I was wondering if anyone could suggest a few good books on African Cichlids. I am thinking of starting a Cichlid tank and want to learn as much as possible. I am interested in the Malawian Cichlid and what I would like to learn is correct water chemistry, correct substrate, ect. Basically I am looking for a book that will give me the information I need to successfully keep, raise and breed Malawian Cichlids.

Thanks for any help.


----------



## coralbandit (Jul 29, 2012)

I have ;African Cichlids of Lakes Malawi and Tanganyika by H.Alxerod and W. Burgess.
It's like an atlas with photos and brief descriptions.It's like 450 pages.A decent book but far from all the information available.


----------



## graybot (Apr 24, 2011)

Ad Konings has a number of great books about African cichlids.
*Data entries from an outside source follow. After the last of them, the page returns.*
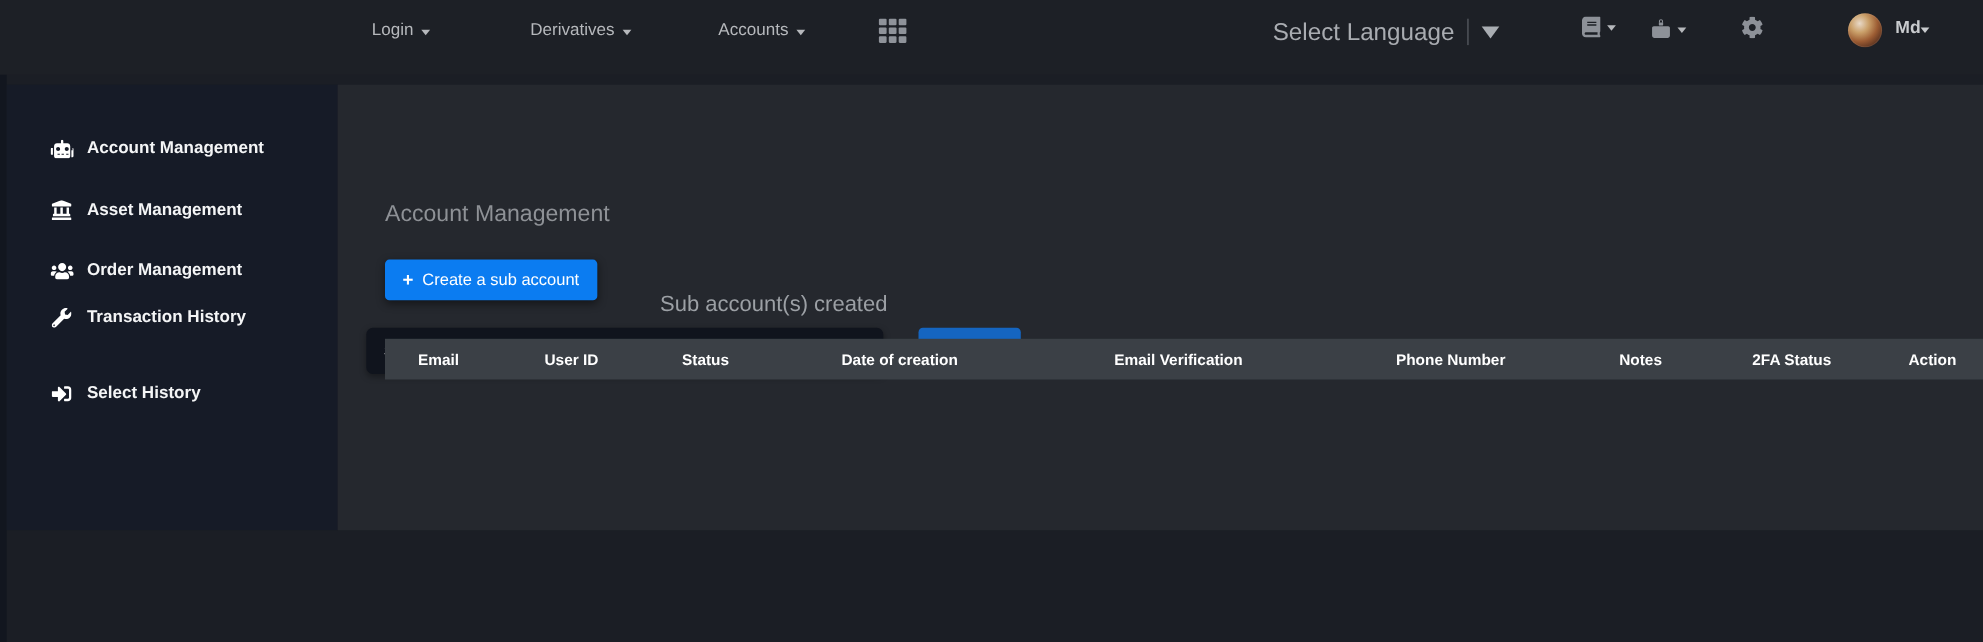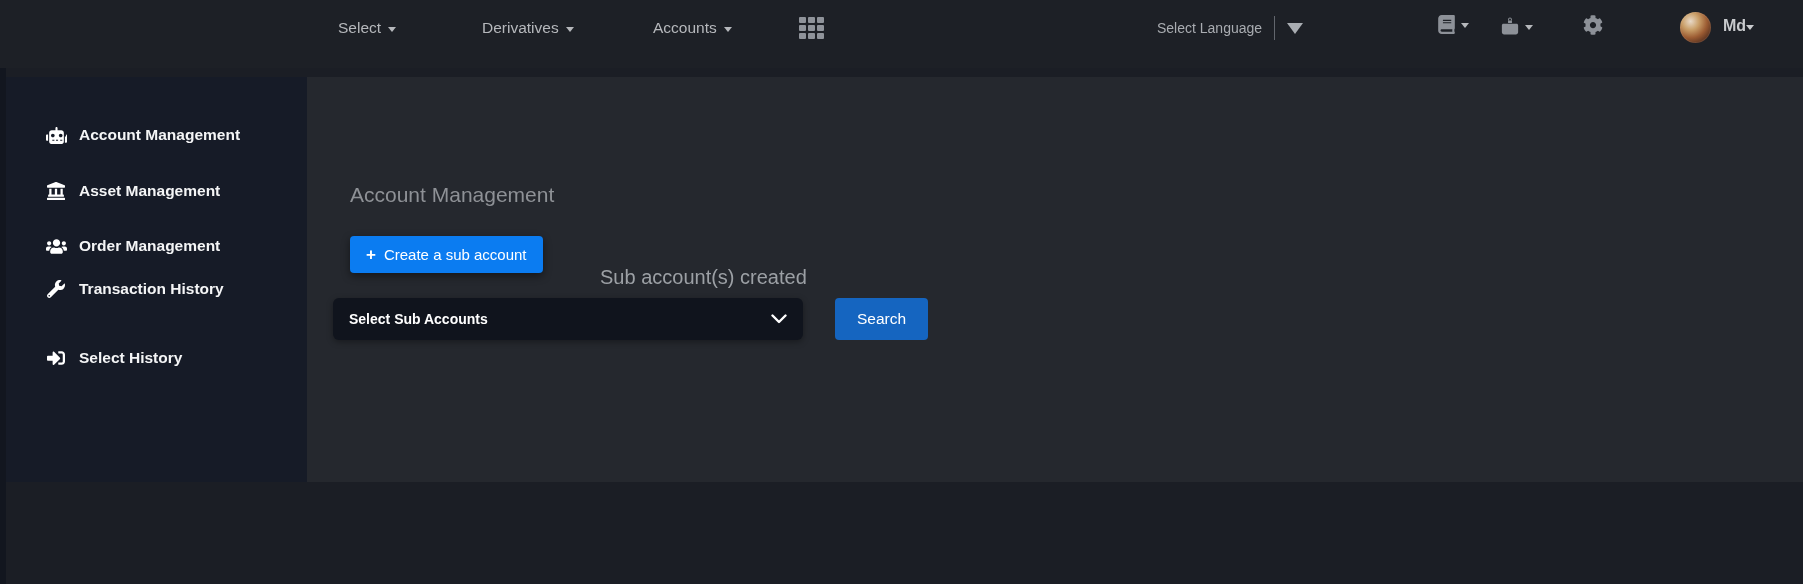--- a/index.html
+++ b/index.html
@@ -63,7 +63,7 @@
   <header class="navbar">
 
     <div class="nav-item" style="left:338px">
-      <span>Select</span>
+      <span>Login</span>
       <span class="caret"></span>
     </div>
     <div class="nav-item" style="left:482px">

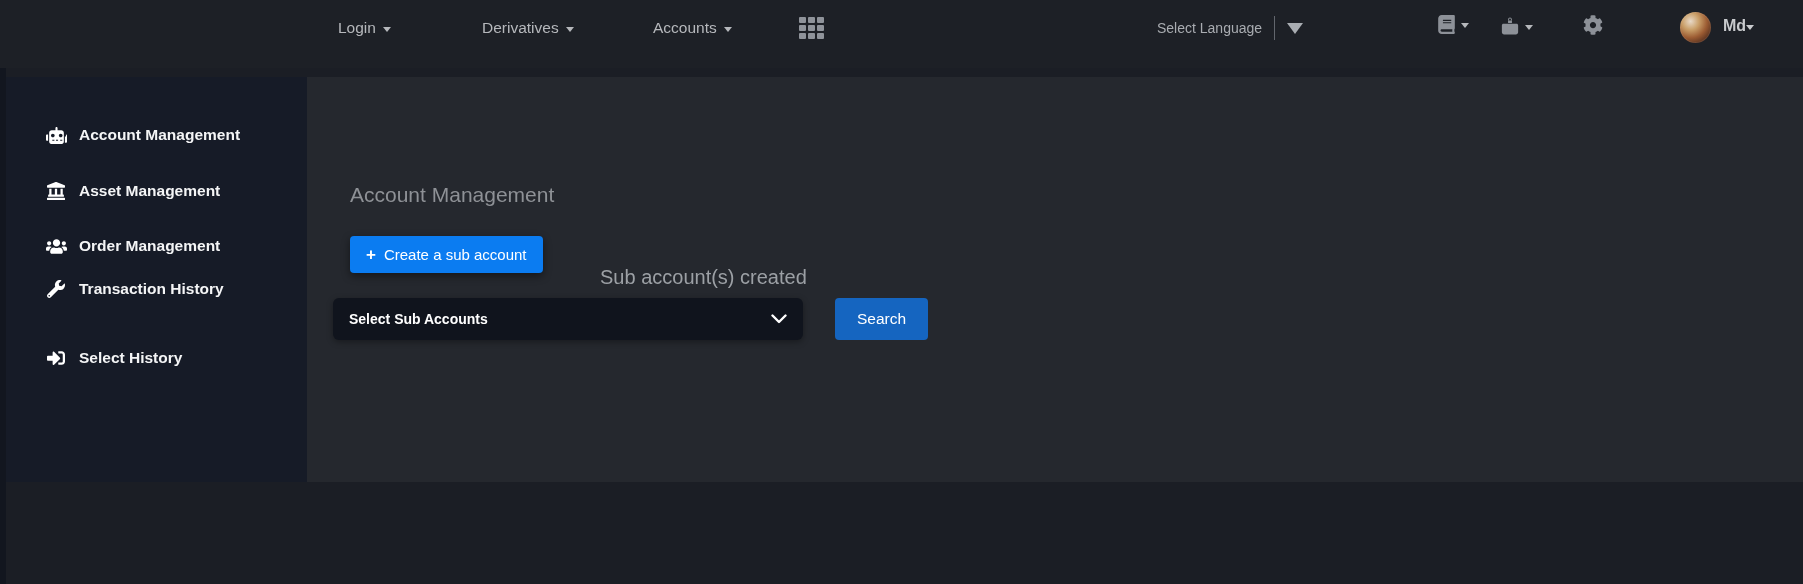--- a/index.html
+++ b/index.html
@@ -17,7 +17,7 @@
              display:grid;grid-template-columns:repeat(3,1fr);gap:2.5px;cursor:pointer;}
   .grid-icon span{background:#8f939a;border-radius:1px;}
   .lang{position:absolute;left:1157px;top:16px;display:flex;align-items:center;gap:12px;
-        color:#a9acb1;font-size:14px;cursor:pointer;}
+        color:#a9acb1;font-size:22px;cursor:pointer;}
   .lang-sep{width:1px;height:24px;background:#62666d;}
   .lang-tri{width:0;height:0;border-left:8px solid transparent;border-right:8px solid transparent;
             border-top:11px solid #a9adb2;}

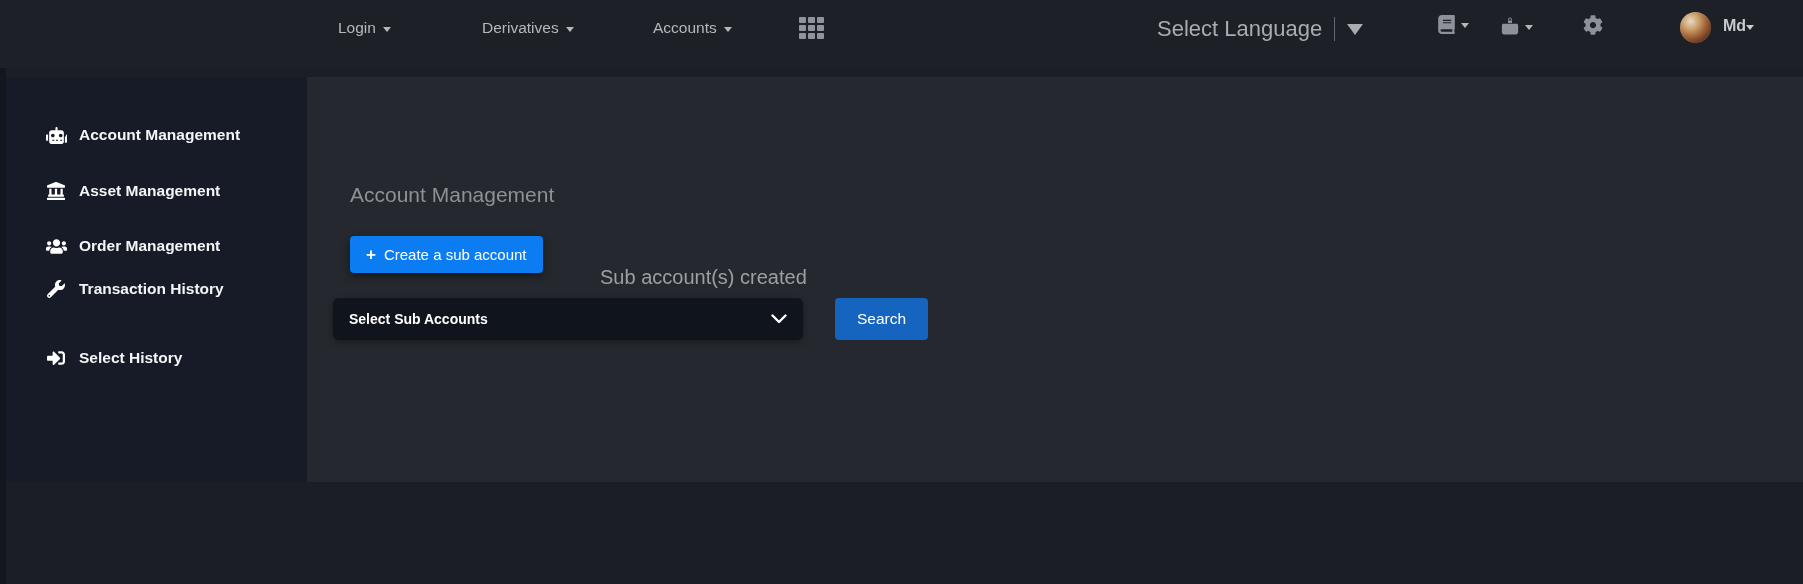--- a/index.html
+++ b/index.html
@@ -201,6 +201,17 @@
 
     <button class="search-btn">Search</button>
 
+    <div class="thead">
+      <span class="th" style="left:30px">Email</span>
+      <span class="th" style="left:145px">User ID</span>
+      <span class="th" style="left:270px">Status</span>
+      <span class="th" style="left:415px">Date of creation</span>
+      <span class="th" style="left:663px">Email Verification</span>
+      <span class="th" style="left:919px">Phone Number</span>
+      <span class="th" style="left:1122px">Notes</span>
+      <span class="th" style="left:1243px">2FA Status</span>
+      <span class="th" style="left:1385px">Action</span>
+    </div>
   </main>
 </div>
As far as I have found he is the most well known expert in the field.


----------



## rwatkins1018 (Jun 30, 2013)

Don't be afraid to check resources online. You can pretty much tell if a site is credible if you look at author/sponsor. Check the library too. 

Books About African Cichlids
Books Reviewed - Malawi Titles I
forums:
Malawi Cichlids, Malawi Species Profiles, African Cichlids, Lake Malawi, Malawi Forum, Tanks, Articles, Books, Videos
Cichlid-Forum.com

Enjoy!


----------